WORK TASK: Transcribe the data exactly, stopping after the "Boat: 5 -> 6" line.

Change listing data:
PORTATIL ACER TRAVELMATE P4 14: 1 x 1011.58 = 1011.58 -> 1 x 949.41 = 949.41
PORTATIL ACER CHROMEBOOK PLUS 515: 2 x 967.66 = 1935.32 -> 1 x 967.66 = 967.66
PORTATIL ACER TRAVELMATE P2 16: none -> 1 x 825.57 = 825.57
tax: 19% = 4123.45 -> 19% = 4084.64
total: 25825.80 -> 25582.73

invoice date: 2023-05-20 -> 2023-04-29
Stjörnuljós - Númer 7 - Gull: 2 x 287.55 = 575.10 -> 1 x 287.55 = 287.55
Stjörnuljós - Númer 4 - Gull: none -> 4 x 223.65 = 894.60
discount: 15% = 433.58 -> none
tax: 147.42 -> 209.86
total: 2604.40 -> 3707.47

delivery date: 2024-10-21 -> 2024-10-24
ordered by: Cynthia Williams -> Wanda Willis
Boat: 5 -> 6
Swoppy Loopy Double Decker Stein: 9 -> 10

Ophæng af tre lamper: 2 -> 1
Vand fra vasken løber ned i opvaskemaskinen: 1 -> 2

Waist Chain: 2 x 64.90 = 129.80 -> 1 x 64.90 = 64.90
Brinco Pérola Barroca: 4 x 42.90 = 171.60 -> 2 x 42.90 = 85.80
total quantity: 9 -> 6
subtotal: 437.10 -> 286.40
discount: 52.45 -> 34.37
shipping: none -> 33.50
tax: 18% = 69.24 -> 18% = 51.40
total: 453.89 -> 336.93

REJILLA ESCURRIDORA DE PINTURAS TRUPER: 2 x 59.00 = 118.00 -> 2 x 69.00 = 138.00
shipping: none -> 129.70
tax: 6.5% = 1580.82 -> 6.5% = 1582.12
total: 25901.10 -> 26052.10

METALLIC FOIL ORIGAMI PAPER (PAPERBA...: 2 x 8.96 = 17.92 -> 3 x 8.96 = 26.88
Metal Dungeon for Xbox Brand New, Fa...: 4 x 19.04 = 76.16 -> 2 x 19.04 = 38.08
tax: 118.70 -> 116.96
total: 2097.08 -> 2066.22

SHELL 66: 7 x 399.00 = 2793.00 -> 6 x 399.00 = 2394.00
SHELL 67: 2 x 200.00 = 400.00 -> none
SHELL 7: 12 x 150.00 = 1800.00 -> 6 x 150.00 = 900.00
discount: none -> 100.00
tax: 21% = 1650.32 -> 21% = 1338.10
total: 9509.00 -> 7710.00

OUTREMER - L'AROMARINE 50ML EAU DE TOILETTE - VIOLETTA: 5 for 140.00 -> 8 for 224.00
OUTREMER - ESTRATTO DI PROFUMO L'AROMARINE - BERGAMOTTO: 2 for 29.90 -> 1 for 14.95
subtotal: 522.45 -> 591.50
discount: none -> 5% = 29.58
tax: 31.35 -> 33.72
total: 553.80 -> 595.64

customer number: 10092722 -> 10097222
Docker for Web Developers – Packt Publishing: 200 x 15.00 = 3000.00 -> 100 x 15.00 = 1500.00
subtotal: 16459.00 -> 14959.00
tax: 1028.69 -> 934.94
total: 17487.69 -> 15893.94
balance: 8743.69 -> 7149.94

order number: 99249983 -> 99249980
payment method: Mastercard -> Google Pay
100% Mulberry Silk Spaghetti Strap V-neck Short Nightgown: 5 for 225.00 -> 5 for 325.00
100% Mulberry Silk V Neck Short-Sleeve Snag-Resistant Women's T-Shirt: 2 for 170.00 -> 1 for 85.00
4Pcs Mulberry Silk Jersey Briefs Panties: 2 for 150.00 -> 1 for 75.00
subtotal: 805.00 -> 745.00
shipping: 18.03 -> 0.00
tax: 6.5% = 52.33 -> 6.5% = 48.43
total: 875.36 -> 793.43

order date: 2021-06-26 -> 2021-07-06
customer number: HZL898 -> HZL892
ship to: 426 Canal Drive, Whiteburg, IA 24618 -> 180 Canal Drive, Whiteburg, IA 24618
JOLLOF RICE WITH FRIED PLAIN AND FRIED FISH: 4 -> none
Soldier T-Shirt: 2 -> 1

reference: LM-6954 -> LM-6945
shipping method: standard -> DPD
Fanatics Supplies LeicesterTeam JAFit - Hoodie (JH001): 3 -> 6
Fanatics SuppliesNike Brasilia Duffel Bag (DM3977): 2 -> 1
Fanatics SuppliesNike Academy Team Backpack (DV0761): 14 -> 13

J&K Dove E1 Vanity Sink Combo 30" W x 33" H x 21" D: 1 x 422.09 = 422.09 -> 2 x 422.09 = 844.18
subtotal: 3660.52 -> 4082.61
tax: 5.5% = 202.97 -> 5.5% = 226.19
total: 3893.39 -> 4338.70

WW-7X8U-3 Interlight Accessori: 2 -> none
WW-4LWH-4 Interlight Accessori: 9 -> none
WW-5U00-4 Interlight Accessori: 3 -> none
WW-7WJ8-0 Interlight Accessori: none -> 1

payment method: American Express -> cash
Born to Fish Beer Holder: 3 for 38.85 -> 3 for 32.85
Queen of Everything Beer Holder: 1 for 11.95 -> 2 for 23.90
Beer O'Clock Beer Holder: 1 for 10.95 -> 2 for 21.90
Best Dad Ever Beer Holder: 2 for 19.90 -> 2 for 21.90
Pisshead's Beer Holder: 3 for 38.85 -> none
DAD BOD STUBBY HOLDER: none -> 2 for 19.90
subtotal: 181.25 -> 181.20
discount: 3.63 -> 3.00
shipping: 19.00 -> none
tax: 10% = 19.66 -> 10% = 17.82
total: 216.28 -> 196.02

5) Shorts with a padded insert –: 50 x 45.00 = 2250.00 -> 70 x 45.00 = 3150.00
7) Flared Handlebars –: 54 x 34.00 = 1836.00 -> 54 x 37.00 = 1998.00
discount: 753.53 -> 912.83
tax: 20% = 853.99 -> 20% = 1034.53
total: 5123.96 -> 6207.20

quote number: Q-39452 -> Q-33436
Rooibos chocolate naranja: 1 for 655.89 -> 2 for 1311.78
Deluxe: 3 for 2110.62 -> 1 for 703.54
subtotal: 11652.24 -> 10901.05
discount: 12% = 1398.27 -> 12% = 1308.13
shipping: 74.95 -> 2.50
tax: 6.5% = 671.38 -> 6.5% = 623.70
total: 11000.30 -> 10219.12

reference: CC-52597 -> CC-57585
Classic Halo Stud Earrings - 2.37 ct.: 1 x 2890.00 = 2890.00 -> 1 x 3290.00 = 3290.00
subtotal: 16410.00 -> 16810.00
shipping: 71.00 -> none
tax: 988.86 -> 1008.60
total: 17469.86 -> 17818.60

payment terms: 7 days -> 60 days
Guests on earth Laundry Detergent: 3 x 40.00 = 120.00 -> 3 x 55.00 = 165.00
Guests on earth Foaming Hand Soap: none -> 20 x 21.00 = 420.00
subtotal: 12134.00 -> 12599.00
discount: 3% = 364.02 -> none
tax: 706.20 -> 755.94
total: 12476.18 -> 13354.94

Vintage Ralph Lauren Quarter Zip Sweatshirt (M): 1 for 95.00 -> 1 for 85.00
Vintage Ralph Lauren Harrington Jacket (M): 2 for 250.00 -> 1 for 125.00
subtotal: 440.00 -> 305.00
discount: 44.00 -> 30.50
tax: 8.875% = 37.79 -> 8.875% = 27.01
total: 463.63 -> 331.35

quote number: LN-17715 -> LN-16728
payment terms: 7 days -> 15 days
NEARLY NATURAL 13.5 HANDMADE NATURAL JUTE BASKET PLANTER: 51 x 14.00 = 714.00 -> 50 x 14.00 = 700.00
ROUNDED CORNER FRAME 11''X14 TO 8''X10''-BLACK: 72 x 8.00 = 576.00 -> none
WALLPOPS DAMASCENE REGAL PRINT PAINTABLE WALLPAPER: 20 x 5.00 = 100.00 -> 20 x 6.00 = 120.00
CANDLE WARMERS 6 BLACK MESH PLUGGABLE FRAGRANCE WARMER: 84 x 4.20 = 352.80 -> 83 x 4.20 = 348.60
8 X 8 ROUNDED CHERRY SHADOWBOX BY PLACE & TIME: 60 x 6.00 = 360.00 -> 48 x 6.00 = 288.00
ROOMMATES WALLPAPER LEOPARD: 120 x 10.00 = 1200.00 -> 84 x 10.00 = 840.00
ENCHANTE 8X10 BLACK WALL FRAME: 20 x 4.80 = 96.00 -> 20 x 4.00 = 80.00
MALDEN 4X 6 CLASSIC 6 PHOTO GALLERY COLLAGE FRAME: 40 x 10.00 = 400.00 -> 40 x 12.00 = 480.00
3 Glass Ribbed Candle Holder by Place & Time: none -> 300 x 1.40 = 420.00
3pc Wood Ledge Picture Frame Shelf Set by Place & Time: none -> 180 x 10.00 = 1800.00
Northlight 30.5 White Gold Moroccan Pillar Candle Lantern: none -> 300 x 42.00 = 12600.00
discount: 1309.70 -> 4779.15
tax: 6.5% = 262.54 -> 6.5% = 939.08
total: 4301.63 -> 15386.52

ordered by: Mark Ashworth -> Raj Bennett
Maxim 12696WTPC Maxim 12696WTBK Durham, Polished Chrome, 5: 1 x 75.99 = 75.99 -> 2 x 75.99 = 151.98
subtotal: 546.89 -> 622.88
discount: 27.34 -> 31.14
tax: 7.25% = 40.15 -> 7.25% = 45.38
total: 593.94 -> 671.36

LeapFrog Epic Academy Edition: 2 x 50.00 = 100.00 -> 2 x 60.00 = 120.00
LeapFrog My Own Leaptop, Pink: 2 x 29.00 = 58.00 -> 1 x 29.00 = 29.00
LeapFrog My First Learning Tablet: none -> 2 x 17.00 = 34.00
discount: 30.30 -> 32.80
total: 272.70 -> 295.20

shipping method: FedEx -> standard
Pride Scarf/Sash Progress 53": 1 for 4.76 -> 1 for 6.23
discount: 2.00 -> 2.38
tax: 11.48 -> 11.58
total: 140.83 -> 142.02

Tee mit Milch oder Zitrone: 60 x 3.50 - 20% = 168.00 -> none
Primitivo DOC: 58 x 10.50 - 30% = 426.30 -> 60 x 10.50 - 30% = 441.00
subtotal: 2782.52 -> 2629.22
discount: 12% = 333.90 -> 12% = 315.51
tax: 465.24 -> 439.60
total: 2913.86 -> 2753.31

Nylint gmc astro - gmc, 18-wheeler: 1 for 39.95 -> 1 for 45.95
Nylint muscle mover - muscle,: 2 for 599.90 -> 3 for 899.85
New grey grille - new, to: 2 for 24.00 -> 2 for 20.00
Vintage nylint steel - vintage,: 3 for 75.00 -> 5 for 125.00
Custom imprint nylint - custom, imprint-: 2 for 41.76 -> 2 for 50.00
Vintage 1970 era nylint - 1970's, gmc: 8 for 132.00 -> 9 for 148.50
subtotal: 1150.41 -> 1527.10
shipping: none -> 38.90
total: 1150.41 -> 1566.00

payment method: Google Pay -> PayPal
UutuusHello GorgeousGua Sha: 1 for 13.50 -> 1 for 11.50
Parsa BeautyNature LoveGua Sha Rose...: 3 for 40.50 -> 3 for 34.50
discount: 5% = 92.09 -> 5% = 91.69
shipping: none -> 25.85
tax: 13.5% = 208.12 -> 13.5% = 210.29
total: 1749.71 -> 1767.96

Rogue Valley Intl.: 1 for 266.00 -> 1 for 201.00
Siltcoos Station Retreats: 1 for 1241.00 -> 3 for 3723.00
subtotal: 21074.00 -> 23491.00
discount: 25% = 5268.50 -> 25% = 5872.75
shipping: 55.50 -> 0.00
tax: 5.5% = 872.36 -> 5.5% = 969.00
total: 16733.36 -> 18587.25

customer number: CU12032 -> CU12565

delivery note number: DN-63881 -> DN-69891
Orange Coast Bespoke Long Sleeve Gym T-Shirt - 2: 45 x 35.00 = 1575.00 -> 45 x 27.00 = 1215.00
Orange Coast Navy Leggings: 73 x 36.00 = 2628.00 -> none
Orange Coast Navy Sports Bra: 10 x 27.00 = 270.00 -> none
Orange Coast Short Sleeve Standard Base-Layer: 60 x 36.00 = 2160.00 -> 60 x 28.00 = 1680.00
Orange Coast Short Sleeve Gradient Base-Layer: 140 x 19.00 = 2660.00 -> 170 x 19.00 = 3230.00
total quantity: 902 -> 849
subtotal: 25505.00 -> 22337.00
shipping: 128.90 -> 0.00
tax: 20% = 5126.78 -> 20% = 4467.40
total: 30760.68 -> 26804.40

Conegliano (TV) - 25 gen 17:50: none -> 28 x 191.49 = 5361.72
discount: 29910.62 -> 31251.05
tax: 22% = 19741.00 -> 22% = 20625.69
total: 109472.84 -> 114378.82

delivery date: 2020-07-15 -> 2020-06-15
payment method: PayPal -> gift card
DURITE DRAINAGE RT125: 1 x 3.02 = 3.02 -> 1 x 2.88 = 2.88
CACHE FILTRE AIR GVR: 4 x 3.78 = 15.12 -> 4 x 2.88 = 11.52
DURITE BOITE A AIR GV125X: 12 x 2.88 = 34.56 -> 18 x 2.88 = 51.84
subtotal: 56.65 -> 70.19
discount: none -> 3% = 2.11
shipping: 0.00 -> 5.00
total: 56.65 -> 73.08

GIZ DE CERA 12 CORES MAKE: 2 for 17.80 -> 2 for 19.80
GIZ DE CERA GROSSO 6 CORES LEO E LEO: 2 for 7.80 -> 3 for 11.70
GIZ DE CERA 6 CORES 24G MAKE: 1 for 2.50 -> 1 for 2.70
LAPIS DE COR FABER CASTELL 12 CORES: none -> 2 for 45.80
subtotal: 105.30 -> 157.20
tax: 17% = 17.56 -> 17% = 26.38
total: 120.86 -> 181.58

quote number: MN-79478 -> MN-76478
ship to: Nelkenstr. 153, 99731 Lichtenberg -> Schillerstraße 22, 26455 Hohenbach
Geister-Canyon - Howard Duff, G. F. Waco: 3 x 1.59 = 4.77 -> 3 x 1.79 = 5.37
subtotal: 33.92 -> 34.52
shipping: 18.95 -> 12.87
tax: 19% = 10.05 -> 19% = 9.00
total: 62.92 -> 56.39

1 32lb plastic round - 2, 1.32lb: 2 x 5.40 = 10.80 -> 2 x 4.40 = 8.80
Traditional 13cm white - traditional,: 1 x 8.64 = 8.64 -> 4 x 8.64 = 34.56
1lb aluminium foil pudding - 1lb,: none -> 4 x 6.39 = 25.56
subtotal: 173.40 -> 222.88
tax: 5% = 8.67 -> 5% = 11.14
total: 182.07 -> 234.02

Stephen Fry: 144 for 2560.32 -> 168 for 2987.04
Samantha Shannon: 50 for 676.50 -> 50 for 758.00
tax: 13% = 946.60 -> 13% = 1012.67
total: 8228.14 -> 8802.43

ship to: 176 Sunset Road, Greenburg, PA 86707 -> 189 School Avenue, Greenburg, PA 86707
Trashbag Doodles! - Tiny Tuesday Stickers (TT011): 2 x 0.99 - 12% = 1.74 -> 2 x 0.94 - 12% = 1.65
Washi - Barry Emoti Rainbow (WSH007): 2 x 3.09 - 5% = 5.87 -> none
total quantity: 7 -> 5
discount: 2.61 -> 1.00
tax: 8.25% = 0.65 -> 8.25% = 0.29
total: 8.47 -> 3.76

ANSWER SECTION:
PORTATIL ACER TRAVELMATE P4 14: 1 x 1011.58 = 1011.58 -> 1 x 949.41 = 949.41
PORTATIL ACER CHROMEBOOK PLUS 515: 2 x 967.66 = 1935.32 -> 1 x 967.66 = 967.66
PORTATIL ACER TRAVELMATE P2 16: none -> 1 x 825.57 = 825.57
tax: 19% = 4123.45 -> 19% = 4084.64
total: 25825.80 -> 25582.73

invoice date: 2023-05-20 -> 2023-04-29
Stjörnuljós - Númer 7 - Gull: 2 x 287.55 = 575.10 -> 1 x 287.55 = 287.55
Stjörnuljós - Númer 4 - Gull: none -> 4 x 223.65 = 894.60
discount: 15% = 433.58 -> none
tax: 147.42 -> 209.86
total: 2604.40 -> 3707.47

delivery date: 2024-10-21 -> 2024-10-24
ordered by: Cynthia Williams -> Wanda Willis
Boat: 5 -> 6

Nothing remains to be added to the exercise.